__EXERCISE GOAL__
I need the lines below from the one with "delivery note number: 806149763 -> 806147963" down to the one with "44318604 11500 Page Yield (New): 10 -> 11" reproduced exactly, both ends included, and nothing else.

**** MATERIAL SHOWN

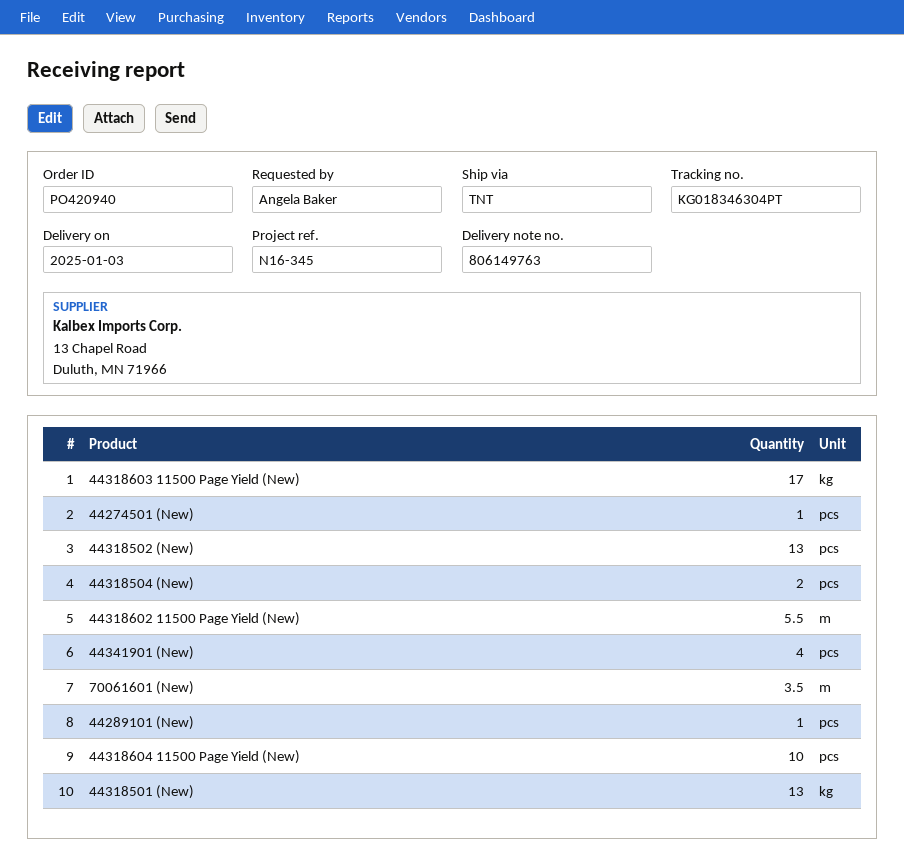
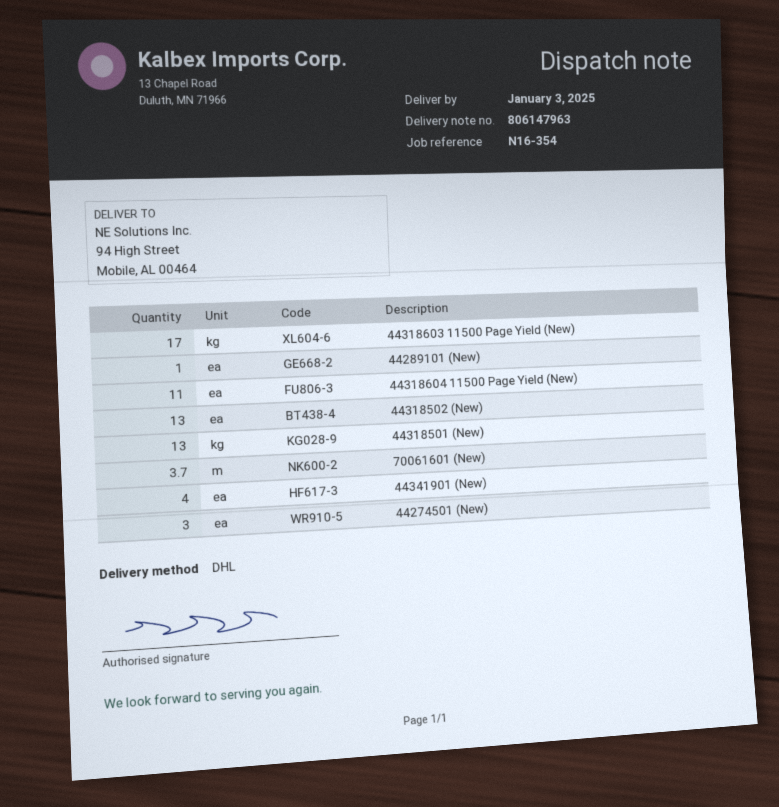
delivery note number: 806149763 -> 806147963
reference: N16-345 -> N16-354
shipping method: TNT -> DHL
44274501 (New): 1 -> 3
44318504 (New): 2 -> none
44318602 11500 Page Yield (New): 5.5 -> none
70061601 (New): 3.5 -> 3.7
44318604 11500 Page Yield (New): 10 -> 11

********
**** MATERIAL SHOWN

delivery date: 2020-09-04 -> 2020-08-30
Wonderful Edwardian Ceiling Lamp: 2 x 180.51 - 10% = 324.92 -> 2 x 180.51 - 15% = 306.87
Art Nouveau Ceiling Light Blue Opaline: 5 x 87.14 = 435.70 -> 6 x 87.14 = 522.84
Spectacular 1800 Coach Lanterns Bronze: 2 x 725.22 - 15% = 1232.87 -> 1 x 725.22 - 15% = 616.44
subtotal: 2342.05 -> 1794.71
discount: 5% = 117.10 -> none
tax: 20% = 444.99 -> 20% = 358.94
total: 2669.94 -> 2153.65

********

__ANSWER TO THIS EXERCISE__
delivery note number: 806149763 -> 806147963
reference: N16-345 -> N16-354
shipping method: TNT -> DHL
44274501 (New): 1 -> 3
44318504 (New): 2 -> none
44318602 11500 Page Yield (New): 5.5 -> none
70061601 (New): 3.5 -> 3.7
44318604 11500 Page Yield (New): 10 -> 11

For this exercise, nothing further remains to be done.